Metro

Cuomo’s ‘short’ cut for fixing Medicaid

Short people got no reason — to pump up their height on the taxpayer’s dime.

Gov. Cuomo’s administration is considering eliminating Medicaid funding for hormone-growth treatment provided to kids who have no medical reason to get it.

The move would save the state $10 million a year for a procedure most private insurers won’t even cover.

The bottom line: Taxpayers shouldn’t have to foot the medical bill to increase the height of people who are naturally short, officials said.

“Not medically necessary. Idiopathic short stature is not considered to be a disease,’’ said a Medicaid benefit-review panel co-chaired by state Health Commissioner Dr. Nirav Shah.

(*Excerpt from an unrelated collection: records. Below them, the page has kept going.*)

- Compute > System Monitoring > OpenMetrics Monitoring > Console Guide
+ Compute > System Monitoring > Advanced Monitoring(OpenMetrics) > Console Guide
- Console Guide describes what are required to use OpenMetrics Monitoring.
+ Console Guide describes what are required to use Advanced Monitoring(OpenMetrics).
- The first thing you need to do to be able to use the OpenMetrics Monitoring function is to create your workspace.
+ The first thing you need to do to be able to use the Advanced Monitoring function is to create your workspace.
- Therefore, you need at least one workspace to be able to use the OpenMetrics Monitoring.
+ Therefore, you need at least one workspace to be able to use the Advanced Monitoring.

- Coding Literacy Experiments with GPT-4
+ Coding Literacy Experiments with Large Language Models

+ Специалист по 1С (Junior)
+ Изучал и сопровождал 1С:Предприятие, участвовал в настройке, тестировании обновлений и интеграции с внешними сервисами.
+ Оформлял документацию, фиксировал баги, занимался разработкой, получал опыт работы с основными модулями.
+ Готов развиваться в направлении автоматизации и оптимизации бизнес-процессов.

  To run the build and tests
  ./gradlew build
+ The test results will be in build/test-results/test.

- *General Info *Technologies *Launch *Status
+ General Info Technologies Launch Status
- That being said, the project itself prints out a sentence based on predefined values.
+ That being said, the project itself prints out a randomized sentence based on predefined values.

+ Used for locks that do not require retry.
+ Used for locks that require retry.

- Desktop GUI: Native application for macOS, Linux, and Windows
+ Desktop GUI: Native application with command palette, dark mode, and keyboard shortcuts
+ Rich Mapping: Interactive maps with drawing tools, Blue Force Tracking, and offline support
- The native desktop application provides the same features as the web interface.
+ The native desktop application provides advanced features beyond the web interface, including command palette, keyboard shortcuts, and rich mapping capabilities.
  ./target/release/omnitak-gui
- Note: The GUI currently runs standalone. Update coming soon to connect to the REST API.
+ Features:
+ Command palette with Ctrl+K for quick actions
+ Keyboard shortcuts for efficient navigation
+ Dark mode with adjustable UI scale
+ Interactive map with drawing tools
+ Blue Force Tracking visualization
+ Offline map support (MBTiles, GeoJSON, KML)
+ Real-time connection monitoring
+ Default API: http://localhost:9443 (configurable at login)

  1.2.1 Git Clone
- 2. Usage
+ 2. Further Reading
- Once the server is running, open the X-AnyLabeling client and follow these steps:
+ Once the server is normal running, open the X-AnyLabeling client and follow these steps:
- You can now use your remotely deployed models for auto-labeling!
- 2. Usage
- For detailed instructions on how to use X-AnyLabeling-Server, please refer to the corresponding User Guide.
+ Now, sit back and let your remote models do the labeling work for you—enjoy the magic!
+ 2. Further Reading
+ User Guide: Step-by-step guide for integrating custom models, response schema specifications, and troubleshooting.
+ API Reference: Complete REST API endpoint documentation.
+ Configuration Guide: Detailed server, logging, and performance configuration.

The recommendation notes that private insurance plans do not pay for height issues “caused by heredity and not caused by a diagnosed medical condition.”

Kids whose growth is stunted by growth-hormone deficiency, a medical condition, would continue to receive hormone injections through Medicaid, the panel said.

In 2010, 2,593 children received growth-hormone therapy through Medicaid at a cost of $40 million.

But 30 percent of those kids did not have a documented medical condition, the panel said.

One study showed it costs $55,634 per child in treatment to grow an inch, and $99,959 for a boost of 1.9 inches over five years.

“While it may be intuitive that short stature is a handicap and therefore definable as a disease, neither history nor clinical research support this notion,” Arian Rosenbloom, of the University of Florida College of Medicine, wrote in the International Journal of Pediatric Endocrinology.

The benefits-review panel also urged the governor to support other cost-saving proposals that would bar Medicaid from paying for steroid injections for lower-back treatment and curb payments for unnecessary Caesarean sections.

Medicaid paid out some $7.7 million for questionable back treatments in 2010.

ALso last year, there were 4,543 C-section deliveries performed without evidence of medical necessity. Medicaid could save at least $5 million by cutting payments for “pre-term” C-sections, officials said.

Meanwhile, the panel also proposed that Medicaid expand coverage of the therapeutic treatment of obesity, increased use of tobacco-cessation programs and lactation counselors for breast-feeding moms.

The obesity-screening program would cost $61.5 million to treat 38,470 patients in the first year. Health officials insist the program would eventually reduce costly chronic conditions like diabetes, hypertension, heart disease and hospitalizations.

Officials estimated that providing breast-feeding counselors to pregnant moms would actually reduce Medicaid costs by curbing infections in newborns.

Many of the proposals are expected to be included in Cuomo’s budget plan to be unveiled next month. New York’s mammoth Medicaid program cost $53 billion this year.